> [Task]:
Repeat the full listing below verbatim and keep the images out.

> [Listed records]:
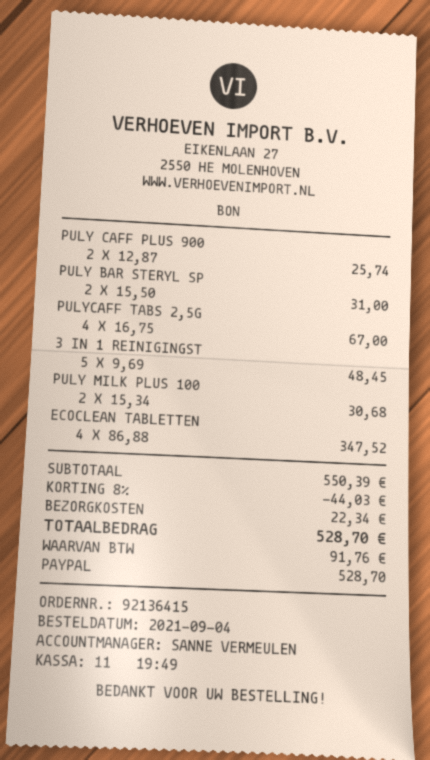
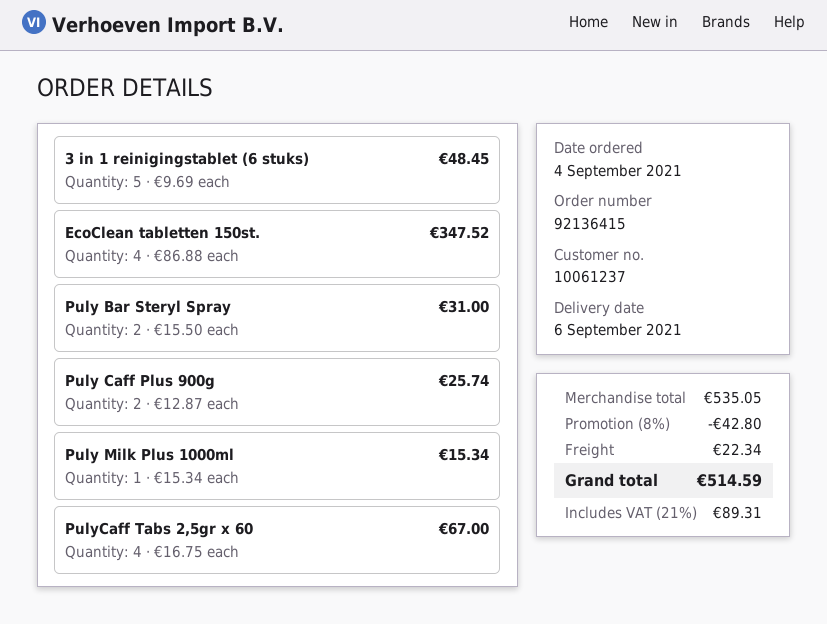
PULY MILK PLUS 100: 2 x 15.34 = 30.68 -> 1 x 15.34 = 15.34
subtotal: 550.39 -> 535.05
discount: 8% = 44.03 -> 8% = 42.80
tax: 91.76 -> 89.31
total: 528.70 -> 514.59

> [Written solution]:
PULY MILK PLUS 100: 2 x 15.34 = 30.68 -> 1 x 15.34 = 15.34
subtotal: 550.39 -> 535.05
discount: 8% = 44.03 -> 8% = 42.80
tax: 91.76 -> 89.31
total: 528.70 -> 514.59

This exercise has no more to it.